No outro caso, o SUS é citado negativamente pelo fato de não oferecer o procedimento. A notícia agora é de equipamento testado em Salvador (BA) que pode mudar a vida dos pacientes com câncer de mama (Jornal Hoje, TV Globo, ed. 07/08/2014). No enunciado, a apresentadora resume: “O resultado de um mês e meio de radioterapia pode ser obtido em apenas 20 minutos” (Assista ao vídeo: http://migre.me/kXlK1). No fechamento da reportagem, os jornalistas Evaristo Costa e Sandra Annenberg (âncoras) enfatizam: “É importante reforçar: esse tratamento ainda é experimental, ainda está sendo testado e não está sendo feito pelo SUS (ele)// O pedido ainda está sendo analisado pela Secretaria Estadual de Saúde do Estado da Bahia (ela)”.
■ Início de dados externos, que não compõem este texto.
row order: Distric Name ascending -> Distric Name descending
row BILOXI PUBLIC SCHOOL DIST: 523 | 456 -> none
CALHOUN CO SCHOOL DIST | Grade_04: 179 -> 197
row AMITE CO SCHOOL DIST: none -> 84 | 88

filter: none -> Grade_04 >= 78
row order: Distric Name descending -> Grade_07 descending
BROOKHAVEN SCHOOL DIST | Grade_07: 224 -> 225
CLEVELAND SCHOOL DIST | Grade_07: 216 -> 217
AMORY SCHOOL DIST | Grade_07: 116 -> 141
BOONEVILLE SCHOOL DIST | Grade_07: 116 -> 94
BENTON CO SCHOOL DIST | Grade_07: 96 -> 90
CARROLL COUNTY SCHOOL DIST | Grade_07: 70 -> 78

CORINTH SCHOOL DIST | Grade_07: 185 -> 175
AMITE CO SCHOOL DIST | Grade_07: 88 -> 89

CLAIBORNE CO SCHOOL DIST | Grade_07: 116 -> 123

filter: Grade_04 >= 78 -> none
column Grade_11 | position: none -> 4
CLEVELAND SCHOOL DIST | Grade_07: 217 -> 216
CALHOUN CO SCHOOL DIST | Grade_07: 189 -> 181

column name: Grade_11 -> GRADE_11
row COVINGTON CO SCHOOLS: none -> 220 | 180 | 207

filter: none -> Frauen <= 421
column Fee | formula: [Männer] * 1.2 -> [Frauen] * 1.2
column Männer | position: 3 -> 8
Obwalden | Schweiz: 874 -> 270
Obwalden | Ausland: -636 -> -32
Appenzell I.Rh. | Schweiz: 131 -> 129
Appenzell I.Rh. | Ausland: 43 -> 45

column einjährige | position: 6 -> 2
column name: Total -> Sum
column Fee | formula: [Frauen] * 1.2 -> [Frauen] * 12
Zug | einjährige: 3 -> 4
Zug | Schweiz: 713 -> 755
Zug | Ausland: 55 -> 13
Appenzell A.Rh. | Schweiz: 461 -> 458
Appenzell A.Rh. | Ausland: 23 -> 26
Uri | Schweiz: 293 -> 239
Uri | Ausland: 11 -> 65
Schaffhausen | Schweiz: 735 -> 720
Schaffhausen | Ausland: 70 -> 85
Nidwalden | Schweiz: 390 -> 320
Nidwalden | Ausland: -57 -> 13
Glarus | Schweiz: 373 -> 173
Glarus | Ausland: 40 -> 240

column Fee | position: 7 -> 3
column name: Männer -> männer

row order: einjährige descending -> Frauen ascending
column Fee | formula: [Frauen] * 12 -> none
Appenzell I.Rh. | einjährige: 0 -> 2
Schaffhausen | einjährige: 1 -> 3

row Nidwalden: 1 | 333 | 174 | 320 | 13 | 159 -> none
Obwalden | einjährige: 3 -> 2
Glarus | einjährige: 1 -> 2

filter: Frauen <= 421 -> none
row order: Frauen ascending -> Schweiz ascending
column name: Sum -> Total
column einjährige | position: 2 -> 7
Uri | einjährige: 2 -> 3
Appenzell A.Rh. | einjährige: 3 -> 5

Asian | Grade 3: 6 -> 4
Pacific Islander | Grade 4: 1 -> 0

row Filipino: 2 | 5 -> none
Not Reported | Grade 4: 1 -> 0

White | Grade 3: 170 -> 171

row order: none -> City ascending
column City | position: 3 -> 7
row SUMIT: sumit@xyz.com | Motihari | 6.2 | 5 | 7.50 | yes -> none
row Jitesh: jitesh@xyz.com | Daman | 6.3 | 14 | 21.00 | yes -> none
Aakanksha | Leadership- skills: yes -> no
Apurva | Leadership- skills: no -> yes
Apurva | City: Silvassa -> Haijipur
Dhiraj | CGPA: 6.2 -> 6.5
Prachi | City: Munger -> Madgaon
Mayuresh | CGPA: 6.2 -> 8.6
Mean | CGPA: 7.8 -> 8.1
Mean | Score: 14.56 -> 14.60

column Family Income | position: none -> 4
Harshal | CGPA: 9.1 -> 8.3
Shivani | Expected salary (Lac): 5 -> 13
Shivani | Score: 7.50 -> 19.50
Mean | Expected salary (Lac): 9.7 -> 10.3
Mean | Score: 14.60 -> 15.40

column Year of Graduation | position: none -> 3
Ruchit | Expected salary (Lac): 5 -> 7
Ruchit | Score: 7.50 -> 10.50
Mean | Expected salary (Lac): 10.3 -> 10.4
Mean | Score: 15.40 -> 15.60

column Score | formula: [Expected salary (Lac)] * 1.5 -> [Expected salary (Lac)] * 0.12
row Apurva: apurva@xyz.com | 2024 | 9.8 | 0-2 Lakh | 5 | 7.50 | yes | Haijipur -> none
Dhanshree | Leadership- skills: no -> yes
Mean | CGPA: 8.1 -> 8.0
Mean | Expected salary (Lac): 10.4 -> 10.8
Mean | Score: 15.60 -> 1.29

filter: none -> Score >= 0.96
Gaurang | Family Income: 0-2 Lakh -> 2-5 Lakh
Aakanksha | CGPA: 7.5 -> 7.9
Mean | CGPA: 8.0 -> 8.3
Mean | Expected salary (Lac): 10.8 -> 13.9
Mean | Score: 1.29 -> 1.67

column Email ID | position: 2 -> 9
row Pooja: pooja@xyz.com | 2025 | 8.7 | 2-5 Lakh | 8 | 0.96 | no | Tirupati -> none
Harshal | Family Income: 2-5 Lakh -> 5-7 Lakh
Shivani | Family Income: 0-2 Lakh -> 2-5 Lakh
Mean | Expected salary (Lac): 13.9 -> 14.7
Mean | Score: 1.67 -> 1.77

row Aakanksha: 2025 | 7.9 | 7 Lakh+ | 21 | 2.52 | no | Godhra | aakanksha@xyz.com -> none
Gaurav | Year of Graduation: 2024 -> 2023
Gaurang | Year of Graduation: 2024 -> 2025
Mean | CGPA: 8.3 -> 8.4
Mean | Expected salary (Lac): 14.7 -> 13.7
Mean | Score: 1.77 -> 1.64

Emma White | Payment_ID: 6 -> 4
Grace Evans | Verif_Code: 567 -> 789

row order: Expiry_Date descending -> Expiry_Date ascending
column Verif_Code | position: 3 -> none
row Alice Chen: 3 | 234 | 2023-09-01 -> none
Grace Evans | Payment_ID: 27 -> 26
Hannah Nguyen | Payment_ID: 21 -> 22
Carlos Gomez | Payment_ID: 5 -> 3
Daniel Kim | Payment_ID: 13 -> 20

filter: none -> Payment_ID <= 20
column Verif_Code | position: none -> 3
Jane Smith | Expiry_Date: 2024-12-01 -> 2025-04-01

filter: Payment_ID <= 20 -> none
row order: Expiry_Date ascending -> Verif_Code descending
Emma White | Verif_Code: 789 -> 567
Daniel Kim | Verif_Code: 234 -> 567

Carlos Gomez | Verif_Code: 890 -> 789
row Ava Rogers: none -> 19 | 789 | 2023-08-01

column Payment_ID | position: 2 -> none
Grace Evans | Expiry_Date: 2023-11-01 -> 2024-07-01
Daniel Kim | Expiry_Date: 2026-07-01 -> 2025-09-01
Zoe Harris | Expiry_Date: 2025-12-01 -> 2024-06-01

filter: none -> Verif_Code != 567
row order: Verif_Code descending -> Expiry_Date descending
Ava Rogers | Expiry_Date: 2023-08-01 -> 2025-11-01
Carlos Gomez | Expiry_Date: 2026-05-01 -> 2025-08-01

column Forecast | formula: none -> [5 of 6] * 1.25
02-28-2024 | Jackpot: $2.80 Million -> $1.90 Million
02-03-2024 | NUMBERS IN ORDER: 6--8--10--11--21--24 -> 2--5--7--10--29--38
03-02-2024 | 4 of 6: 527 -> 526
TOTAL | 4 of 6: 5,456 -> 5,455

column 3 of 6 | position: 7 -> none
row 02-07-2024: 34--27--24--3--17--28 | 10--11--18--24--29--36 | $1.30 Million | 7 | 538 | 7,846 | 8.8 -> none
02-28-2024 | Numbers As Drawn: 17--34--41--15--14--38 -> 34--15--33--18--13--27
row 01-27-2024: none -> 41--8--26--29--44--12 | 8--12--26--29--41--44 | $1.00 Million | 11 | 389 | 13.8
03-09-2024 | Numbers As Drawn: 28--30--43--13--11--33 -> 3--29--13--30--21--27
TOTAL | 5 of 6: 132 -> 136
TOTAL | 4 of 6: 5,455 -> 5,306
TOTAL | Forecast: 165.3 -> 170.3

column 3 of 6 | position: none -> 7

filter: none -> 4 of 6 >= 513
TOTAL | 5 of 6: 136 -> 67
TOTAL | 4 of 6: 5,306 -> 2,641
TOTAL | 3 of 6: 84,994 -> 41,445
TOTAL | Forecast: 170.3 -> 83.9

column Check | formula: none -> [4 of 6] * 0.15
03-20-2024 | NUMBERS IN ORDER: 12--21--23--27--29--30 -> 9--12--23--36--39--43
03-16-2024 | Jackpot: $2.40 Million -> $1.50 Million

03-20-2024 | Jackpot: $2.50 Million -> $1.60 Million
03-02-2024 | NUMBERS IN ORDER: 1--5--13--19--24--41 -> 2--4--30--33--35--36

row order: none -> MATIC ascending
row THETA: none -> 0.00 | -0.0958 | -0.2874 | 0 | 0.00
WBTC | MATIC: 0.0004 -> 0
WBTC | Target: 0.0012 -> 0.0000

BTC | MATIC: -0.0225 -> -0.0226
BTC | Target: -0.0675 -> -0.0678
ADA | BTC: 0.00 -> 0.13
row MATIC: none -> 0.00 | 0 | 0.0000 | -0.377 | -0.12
É notório esse viés sistemático de desconstrução do SUS. Não é exatamente uma novidade, mas nem sempre o distinto público consegue perceber a sutileza. No imaginário da sociedade, o conceito da saúde pública está sempre associado ao caos das emergências, filas intermináveis para exames e outras deficiências que indicam mais problemas de gestão (nas três esferas: federal, estadual e municipal) do que necessariamente recursos financeiros disponíveis.

Há quatro anos eu e minha família lutamos pela vida da minha filha (hoje com 18 anos), que foi diagnosticada com Leucemia Mieloide Aguda (LMA, do Tipo M2), e realiza tratamento no Hospital Infantil Joana de Gusmão (100% SUS), em Florianópolis (SC). A instituição atende crianças de todo o estado e realiza notável trabalho na área de oncopediatria e outras especialidades. A excelência do tratamento que qualquer família, independente de sua origem social, ali encontra talvez nunca venha a ser pauta dos meios de comunicação.

Esse é o ponto central: ao dar visibilidade apenas aos problemas, sem abordá-los com profundidade e sempre explorado o lado do espetáculo, a mídia presta um relevante desserviço à sociedade e à saúde pública. Se essa lógica fosse invertida, buscando-se o equilíbrio entre noticiar as deficiências e cobrir os casos de sucesso, o resultado final certamente seria outro. Os dados para tanto estão disponíveis no Sistema DataSUS. Alguns exemplos: 95% dos transplantes feito no Brasil são bancados pelo SUS; campanhas de vacinação são 100% realizadas com recursos públicos, há décadas; 85% de todos os procedimentos de alta complexidade, nacionalmente, são feitos pela saúde pública; 2,2 milhões de cirurgias eletivas (sem urgência) são realizados e por aí afora. É importante destacar ainda que somos um dos poucos países do mundo que têm um sistema público e gratuito de saúde.

Ao colocar em evidência também os casos de sucesso do SUS, nivelando por cima o que deveria ser o resultado geral do Sistema Único de Saúde, a mídia contribuiria para a progressiva melhoria da saúde no País: seja estimulando os movimentos sociais que lutam pela excelência do atendimento no SUS, ou então pressionando autoridades e gestores na busca de um tratamento humanizado e de qualidade, como a sociedade merece.

* Jornalista, professor-adjunto da Faculdade de Comunicação da Universidade de Brasília (FAC/UnB). É pesquisador do Laboratório de Sociologia do Trabalho (LASTRO) do Programa de Pós-Graduação em Sociologia Política (UFSC).